September 29, 2010 | 9:34 pm

What about adding other statistics, particularly some of the important ones, such as turnovers (takeaways and giveaways) or 3rd down conversion percentage for defense and offense. Perhaps you could do a rolling 3 game average to take into account teams on the upswing or downswing. I’m certainly not well versed in the math at all, but I found it interesting.

Great stuff!

Matt
September 30, 2010 | 3:03 pm

JMS, good ideas. The second (the rolling average) is something I have already implemented in the current version of the model (but not in the numbers generated in this post). Basically it weights the data from Week x by a factor lambda^(w-x), where lambda is between 0 and 1, and w is the current week of the season. So you can see that when x is 1 or 2 or something small and the current week number is much larger, then the exponent is large, making the total weight given to that data very small. From the testing I’ve done on it, it seems lambda = 0.95 or so is the best value to use.

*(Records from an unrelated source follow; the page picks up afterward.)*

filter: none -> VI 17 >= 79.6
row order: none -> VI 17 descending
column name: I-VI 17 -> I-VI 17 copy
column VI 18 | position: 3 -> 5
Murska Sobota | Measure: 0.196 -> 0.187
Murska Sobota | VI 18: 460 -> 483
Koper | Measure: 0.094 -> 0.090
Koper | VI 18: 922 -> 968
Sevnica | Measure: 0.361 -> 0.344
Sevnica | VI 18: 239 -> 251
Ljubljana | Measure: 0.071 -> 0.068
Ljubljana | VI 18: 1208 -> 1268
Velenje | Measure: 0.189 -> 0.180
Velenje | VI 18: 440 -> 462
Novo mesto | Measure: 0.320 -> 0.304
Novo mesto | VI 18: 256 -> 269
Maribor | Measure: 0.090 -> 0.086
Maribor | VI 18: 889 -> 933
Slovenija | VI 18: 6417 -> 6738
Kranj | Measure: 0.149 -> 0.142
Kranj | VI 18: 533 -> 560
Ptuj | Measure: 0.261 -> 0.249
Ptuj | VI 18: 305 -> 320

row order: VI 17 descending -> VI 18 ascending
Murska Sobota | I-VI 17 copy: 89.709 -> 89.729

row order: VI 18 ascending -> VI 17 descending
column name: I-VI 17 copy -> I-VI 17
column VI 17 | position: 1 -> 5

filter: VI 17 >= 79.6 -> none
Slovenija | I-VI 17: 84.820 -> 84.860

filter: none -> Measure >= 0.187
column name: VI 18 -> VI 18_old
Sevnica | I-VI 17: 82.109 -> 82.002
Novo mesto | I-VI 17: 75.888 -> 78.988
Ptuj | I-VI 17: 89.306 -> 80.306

Your first idea (to use important stats instead of simply score) is one I haven’t tried with this model. But it could be done, and I think replacing score entirely with a few stats might improve the model. We would essentially be determining teams’ abilities to produce those stats, rather than points, which I suspect would be a better way to do it with less noise. Definitely something I’ll explore.

Thanks!

October 1, 2010 | 12:48 pm

How many stats would you include? Or what would be the optimal number of stats to include? I know coaches and media talk a lot about different stats, but many insiders really talk about turnovers and 3rd down efficiency as big ones. How would you go about identifying stats to include? I’d certainly be willing to help any way that I can…
JMS recently posted..Unwinding Your Life

Matt
October 1, 2010 | 7:43 pm

You definitely want to keep the number as low as possible for most purposes, especially in the machine-learning approaches that I know the most about (I’ll write more about these in the future). But there are all kinds of basic statistical tests for significance of variables, so the usual way is to start with a big group of potential variables to include, then test on a dataset to see which have predictive power. I have a pretty good dataset of scores and Vegas lines, but it doesn’t include stats. But those should be too hard to compile, especially if multiple people are working on it or someone who knows how to pull data automatically from a website and parse it up.

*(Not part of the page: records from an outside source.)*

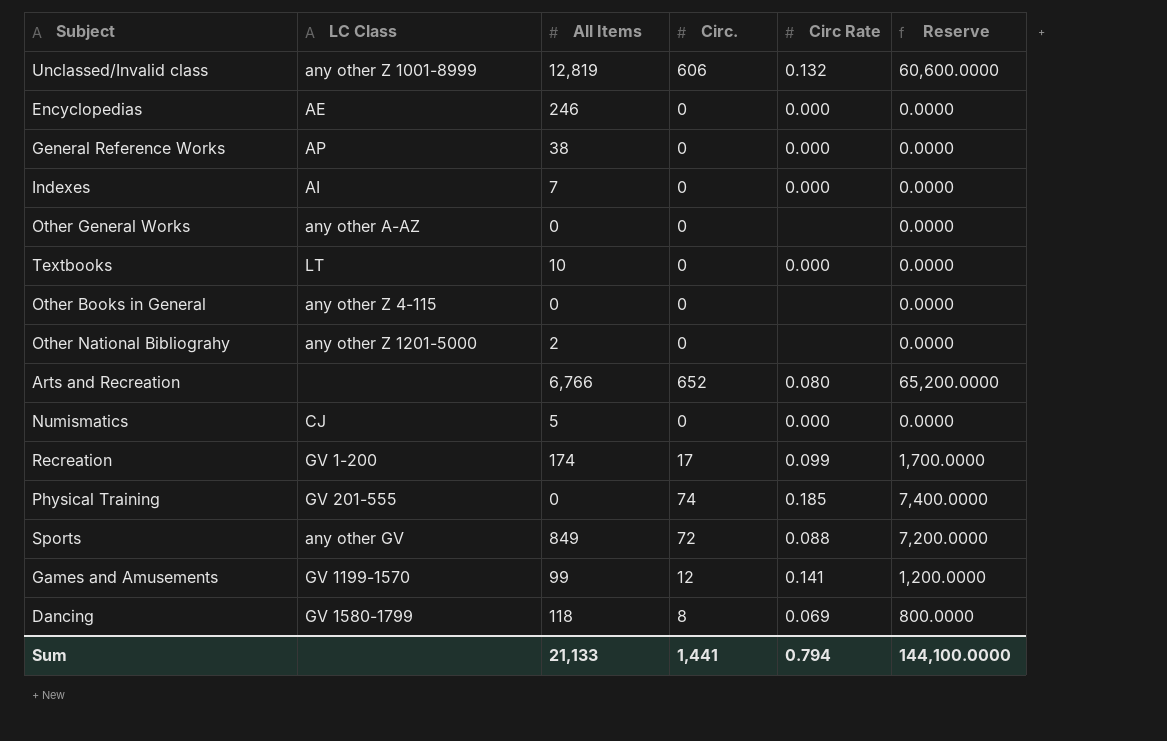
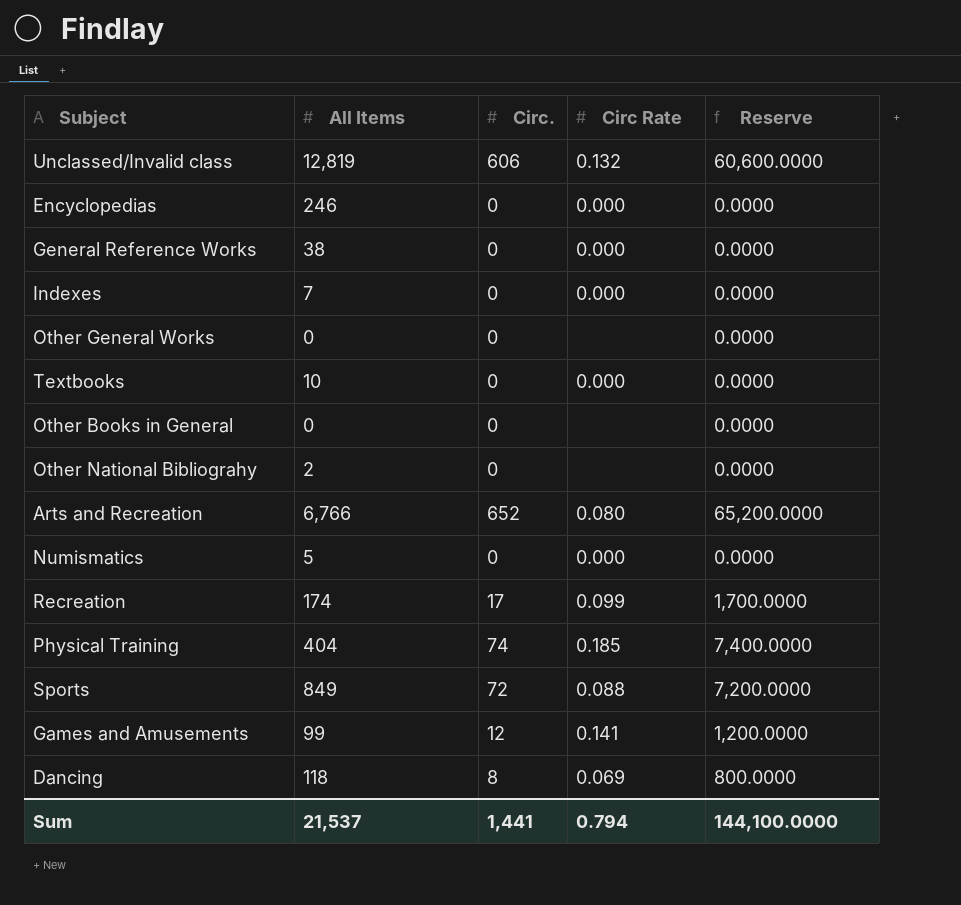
column LC Class | position: 2 -> none
Physical Training | All Items: 0 -> 404
Sum | All Items: 21,133 -> 21,537

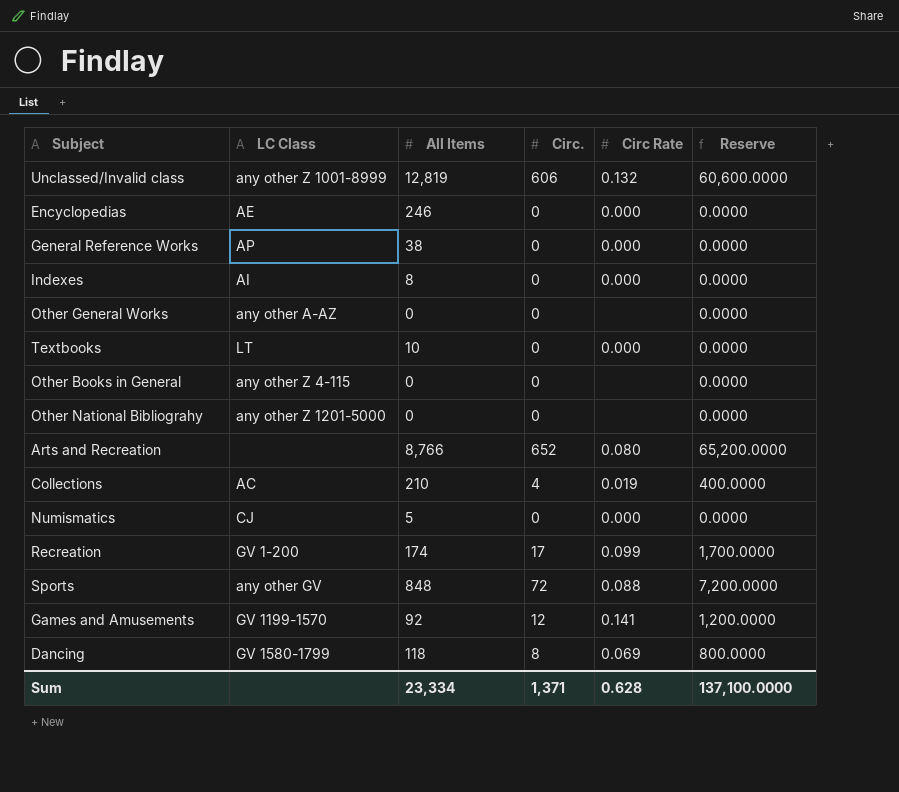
column LC Class | position: none -> 2
row Physical Training: 404 | 74 | 0.185 | 7,400.0000 -> none
Indexes | All Items: 7 -> 8
Other National Bibliograhy | All Items: 2 -> 0
Arts and Recreation | All Items: 6,766 -> 8,766
row Collections: none -> AC | 210 | 4 | 0.019 | 400.0000
Sports | All Items: 849 -> 848
Games and Amusements | All Items: 99 -> 92
Sum | All Items: 21,537 -> 23,334
Sum | Circ.: 1,441 -> 1,371
Sum | Circ Rate: 0.794 -> 0.628
Sum | Reserve: 144,100.0000 -> 137,100.0000

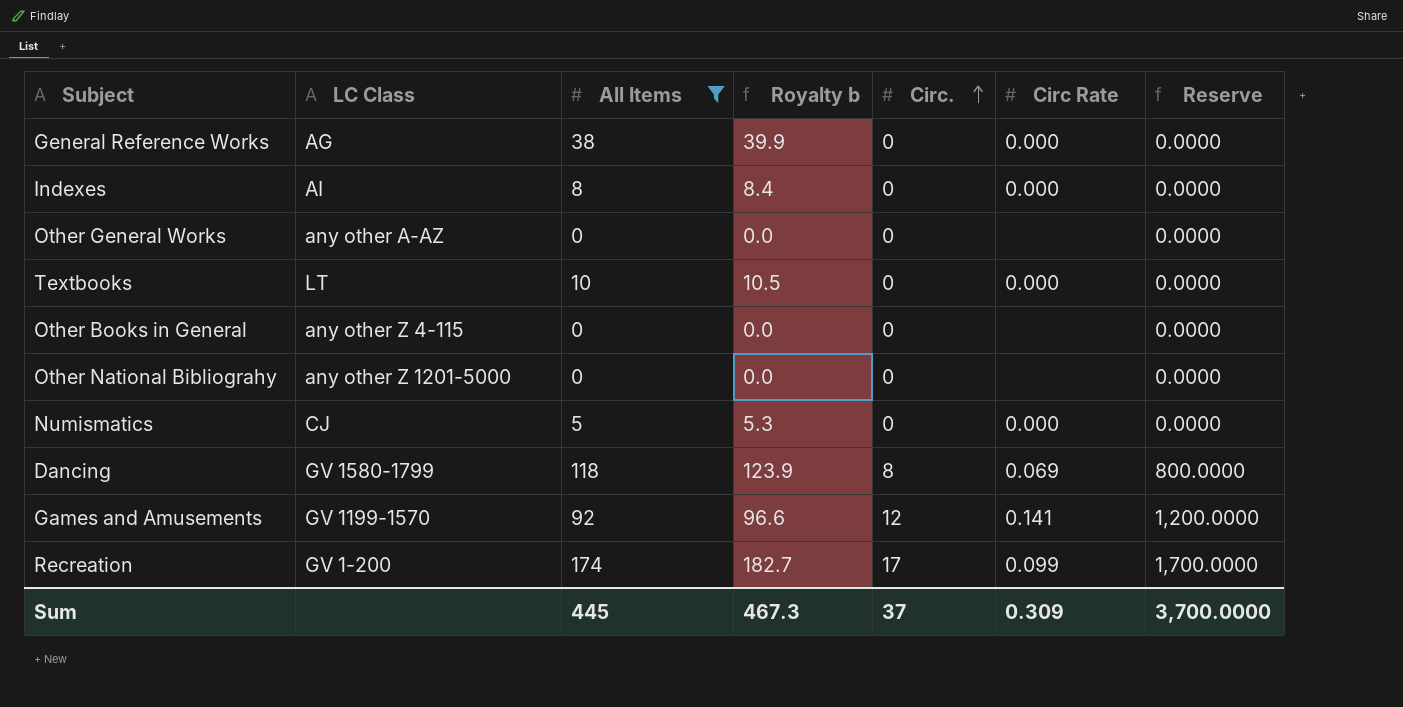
filter: none -> All Items <= 174
row order: none -> Circ. ascending
column Royalty b | formula: none -> [All Items] * 1.05
General Reference Works | LC Class: AP -> AG
Sum | All Items: 23,334 -> 445
Sum | Circ.: 1,371 -> 37
Sum | Circ Rate: 0.628 -> 0.309
Sum | Reserve: 137,100.0000 -> 3,700.0000

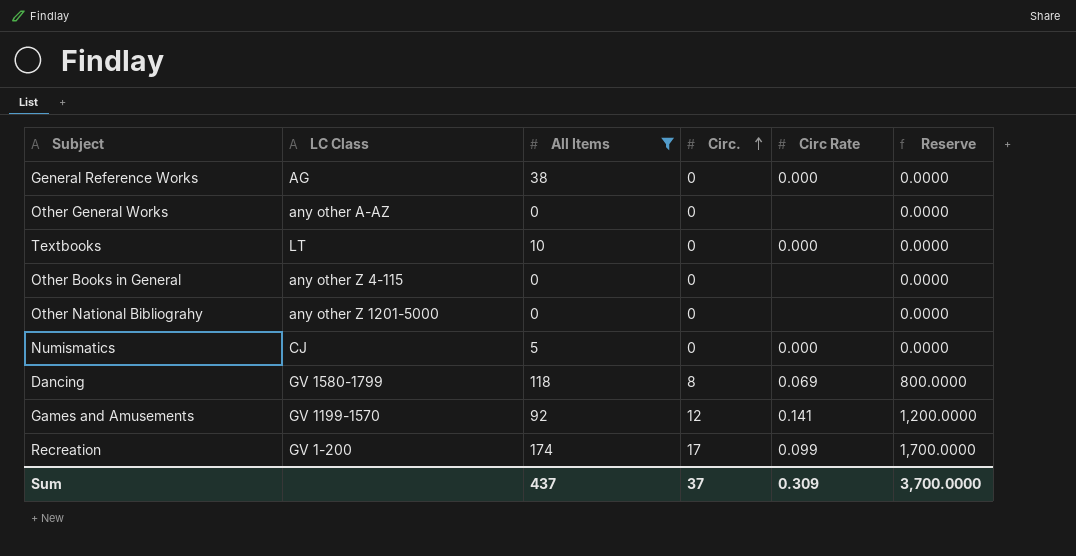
column Royalty b | formula: [All Items] * 1.05 -> none
row Indexes: AI | 8 | 8.4 | 0 | 0.000 | 0.0000 -> none
Sum | All Items: 445 -> 437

The one thing to keep in mind is that if you build a basic model using the same stats and tools (and combining them in the same way) as everyone else, you won’t get anywhere. The odds and lines probably already reflect that basic level of sophistication, except probably for rare situations where the public goes crazy and moves the line away from where it should be. So in my opinion, the trick is to still use the most meaningful stats, but to do so in a way that’s unique. Or to use stats or combinations of stats and other information that others wouldn’t think to try. The reason I have any confidence at all in the stuff I’ve done is that a lot of it is based on the machine-learning tools I mentioned before, which not too many people understand well.

Brett

March 11, 2011 | 5:29 am

Hi Matt,
What is the meaning of “\big” in the strength of schedule formula you’ve listed?

I’m trying to recreate this formula myself, and am having problems deciphering what this means.

I’m also assuming “frac” is the fraction of 1/3. The reason being round 4 strength ratings only account for the first three games. Hence the “3”. Is this correct?

Regards,
Brett

Matt
March 22, 2011 | 11:23 am

Hi Brett,

The “\big” and “\frac” are LaTeX code; they’re supposed to show up on the site as math symbols (parenthesis and fraction, respectively), so something isn’t working right. 🙁 But you can probably interpret the formulas even so.

So yes, you’re right about the fraction. And that the 3 is there because it’s an average of 3 games.

Let me know what other trouble you’re having. I’m really interested in getting back to this site and posting more content soon!